# [EXERCISE DESCRIPTION]
An exact repetition of the data below, without images, is the expected answer.

+++ RECORDS TO PROCESS +++

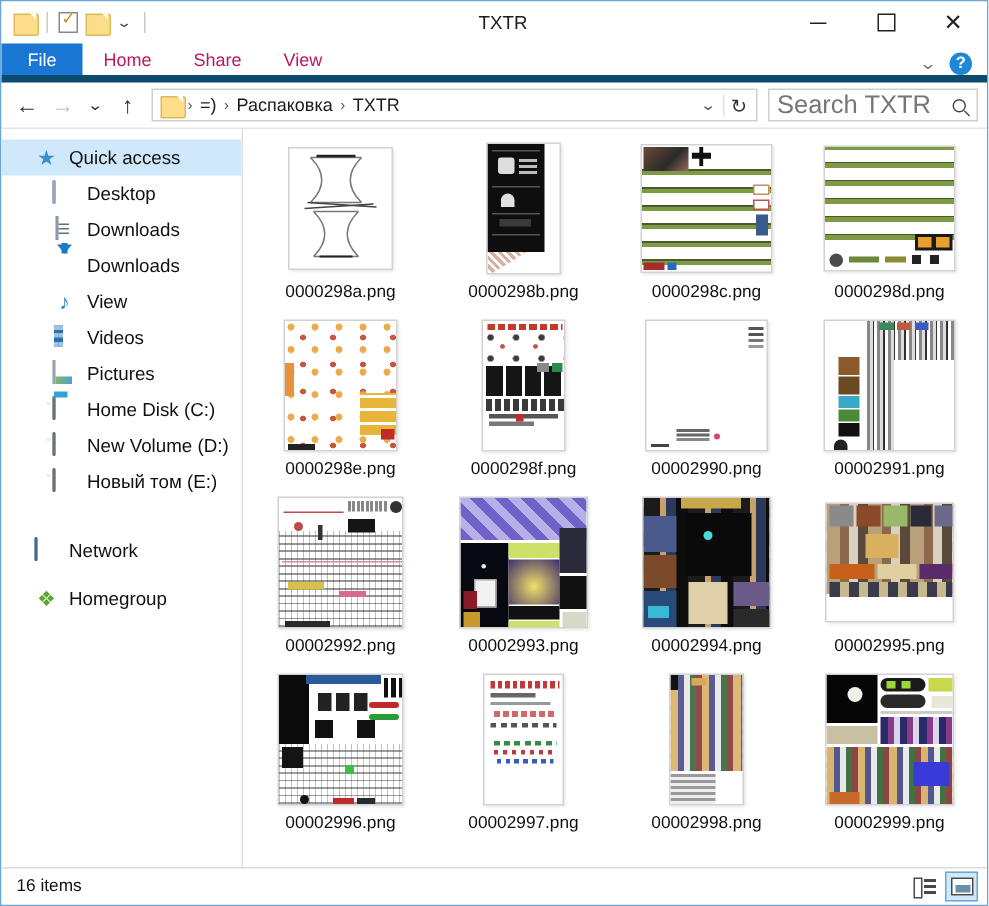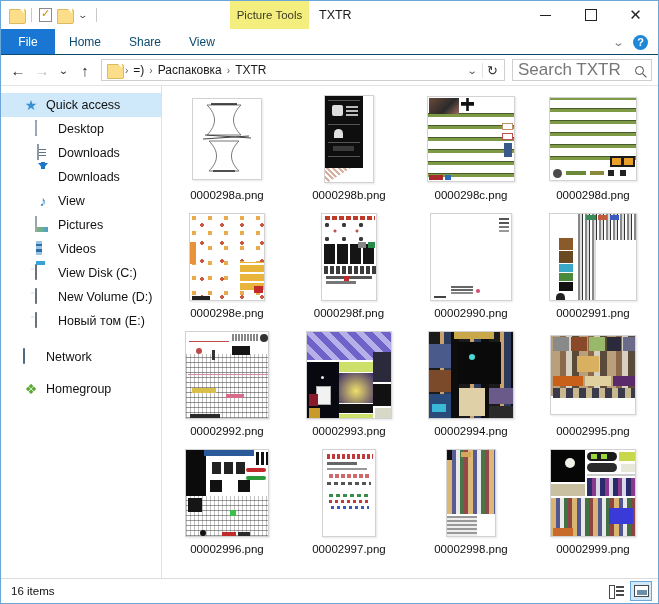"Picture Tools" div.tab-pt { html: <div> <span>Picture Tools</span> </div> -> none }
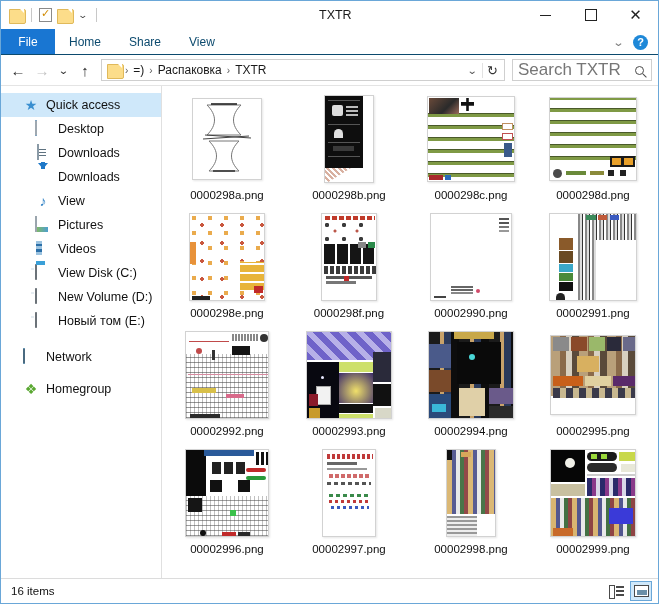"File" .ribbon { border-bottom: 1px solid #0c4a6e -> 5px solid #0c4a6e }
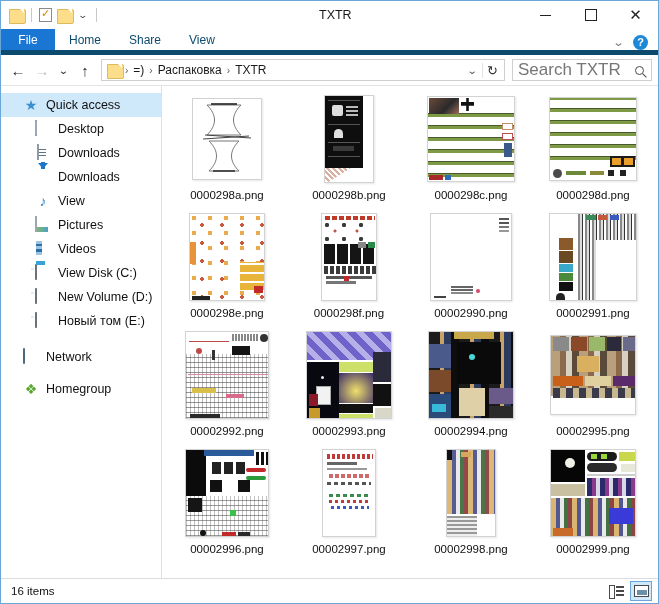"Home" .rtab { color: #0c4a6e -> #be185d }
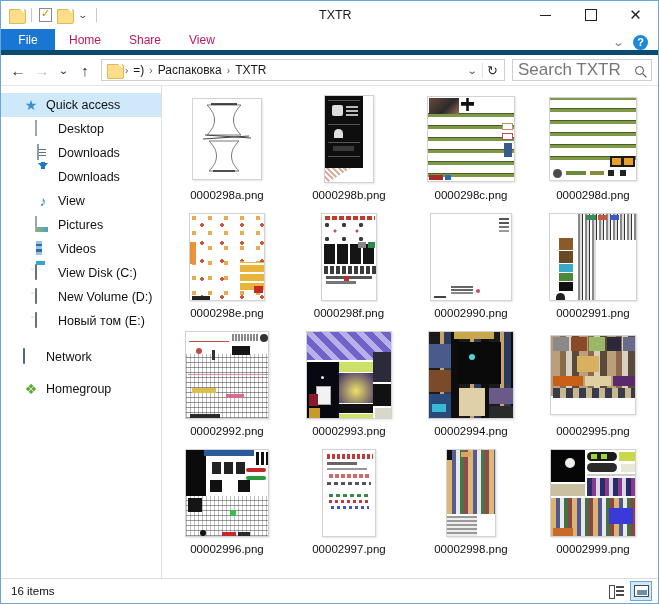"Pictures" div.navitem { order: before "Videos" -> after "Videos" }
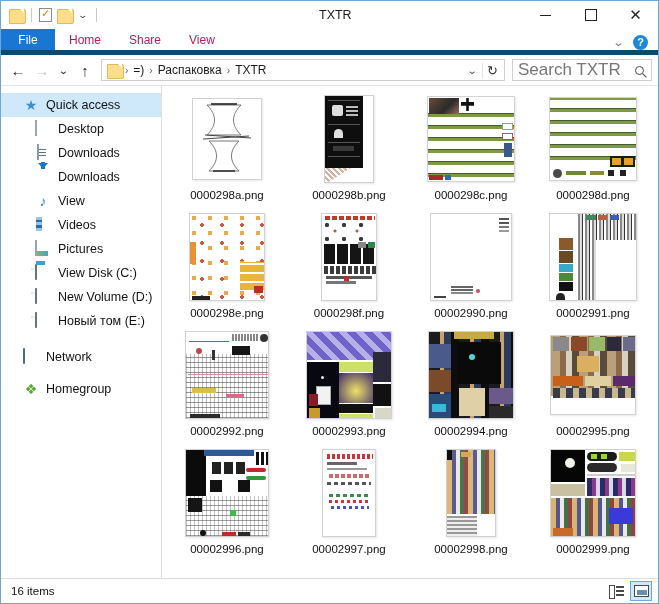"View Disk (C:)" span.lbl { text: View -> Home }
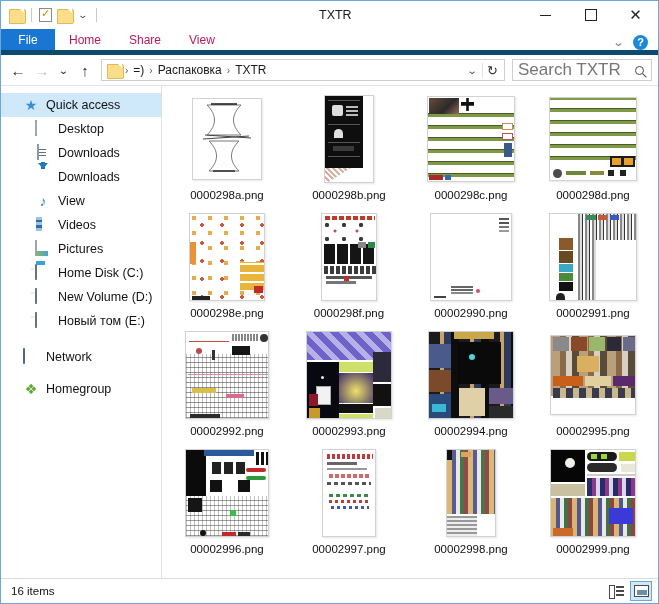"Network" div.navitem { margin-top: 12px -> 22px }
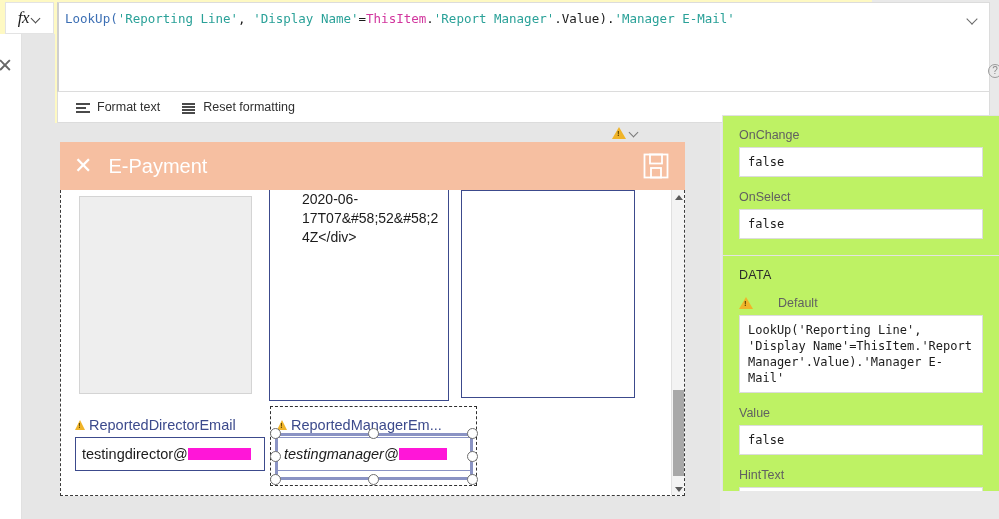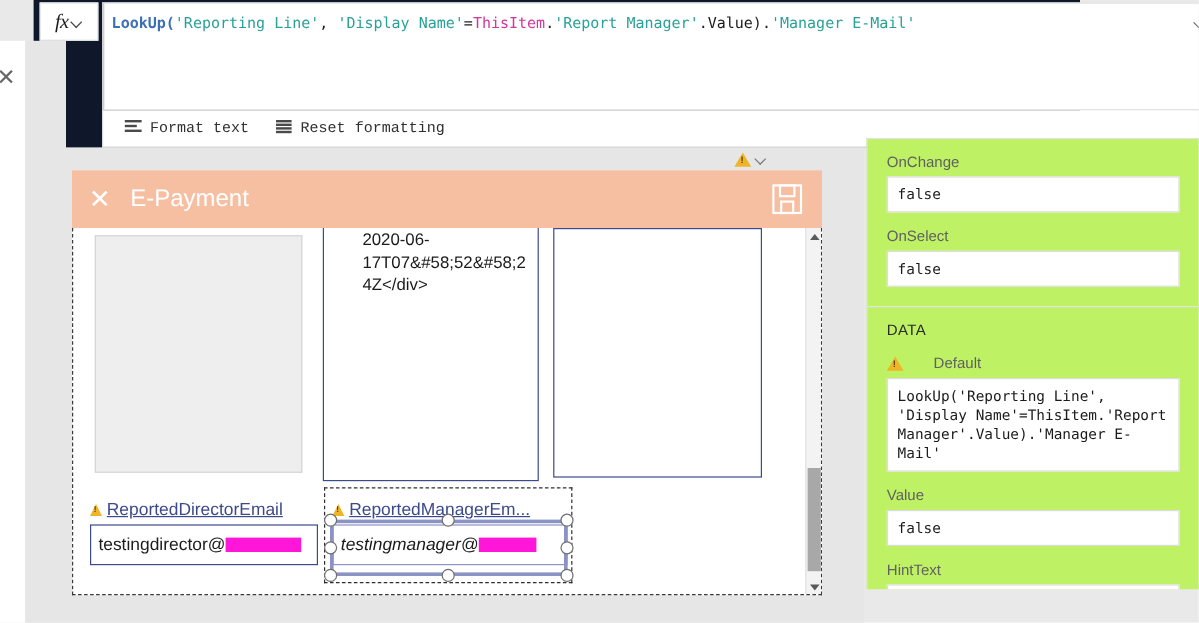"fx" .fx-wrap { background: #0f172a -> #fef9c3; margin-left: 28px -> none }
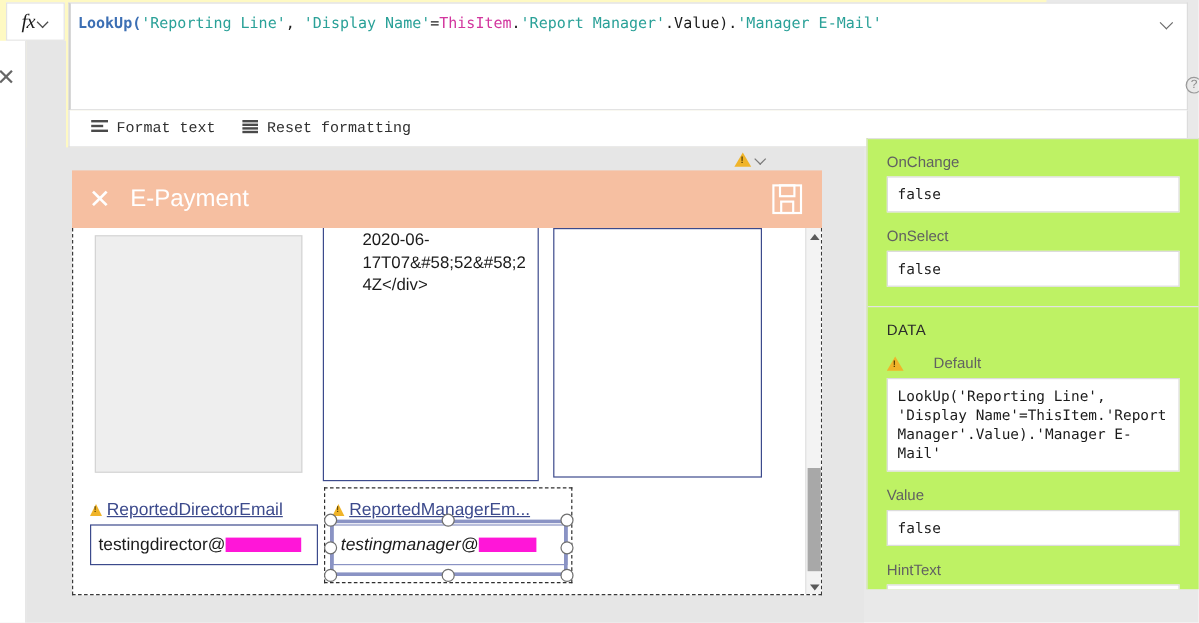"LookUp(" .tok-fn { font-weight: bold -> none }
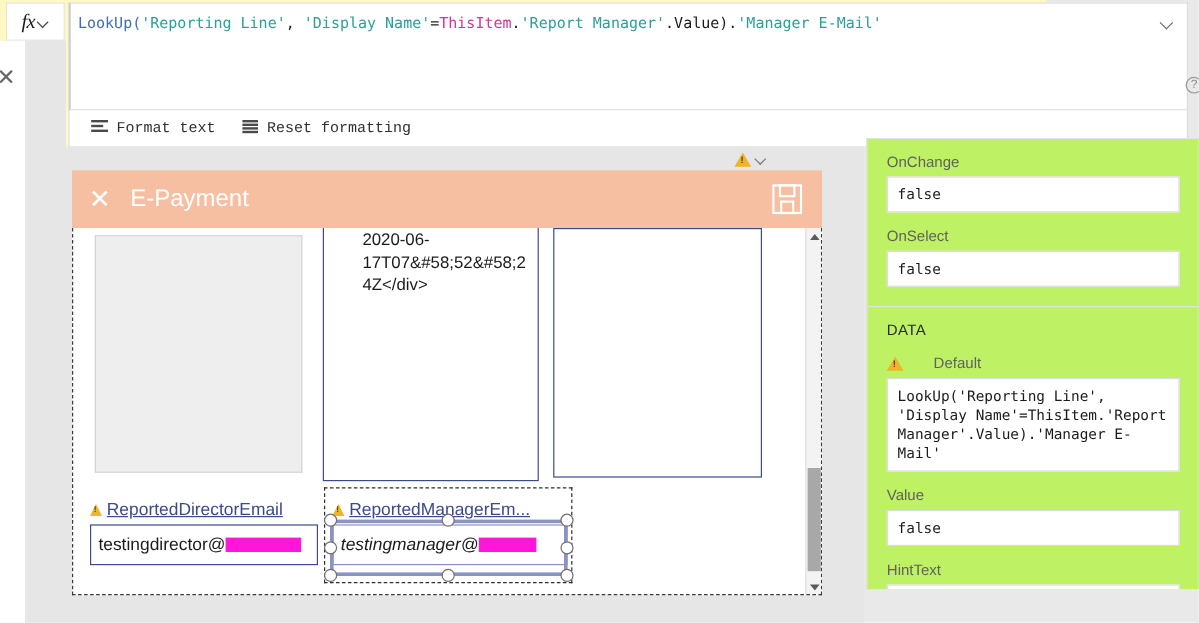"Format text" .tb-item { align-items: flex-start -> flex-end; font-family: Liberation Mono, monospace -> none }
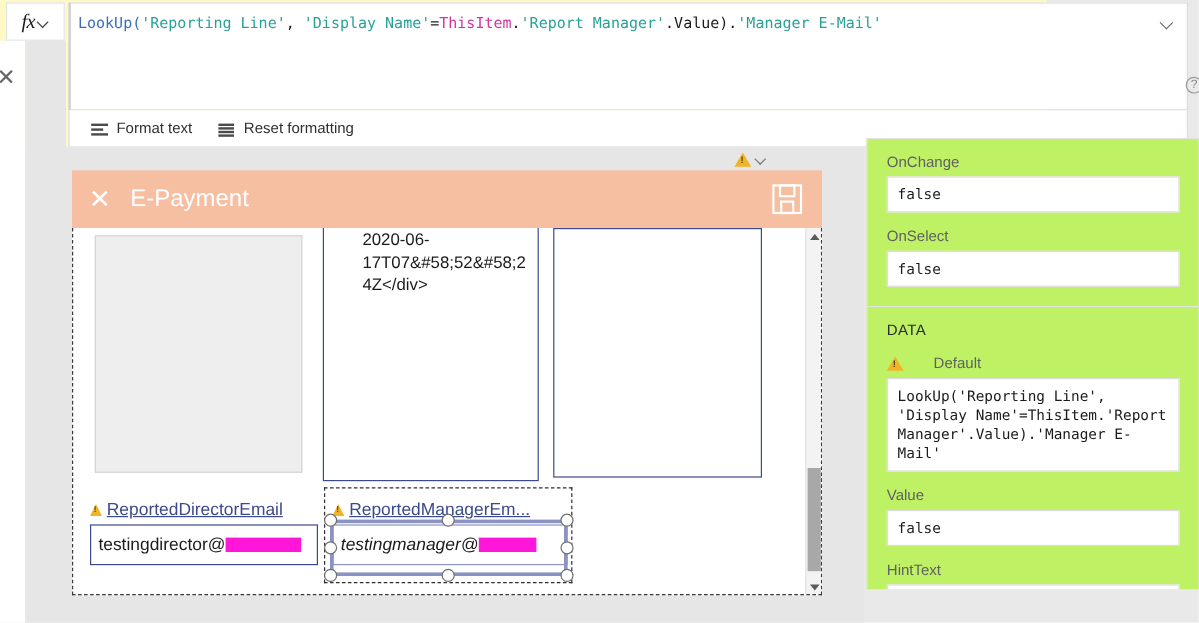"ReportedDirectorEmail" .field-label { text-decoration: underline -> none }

+++

# [OUTPUT OF THE EXERCISE]
"Picture Tools" div.tab-pt { html: <div> <span>Picture Tools</span> </div> -> none }
"File" .ribbon { border-bottom: 1px solid #0c4a6e -> 5px solid #0c4a6e }
"Home" .rtab { color: #0c4a6e -> #be185d }
"Pictures" div.navitem { order: before "Videos" -> after "Videos" }
"View Disk (C:)" span.lbl { text: View -> Home }
"Network" div.navitem { margin-top: 12px -> 22px }
"fx" .fx-wrap { background: #0f172a -> #fef9c3; margin-left: 28px -> none }
"LookUp(" .tok-fn { font-weight: bold -> none }
"Format text" .tb-item { align-items: flex-start -> flex-end; font-family: Liberation Mono, monospace -> none }
"ReportedDirectorEmail" .field-label { text-decoration: underline -> none }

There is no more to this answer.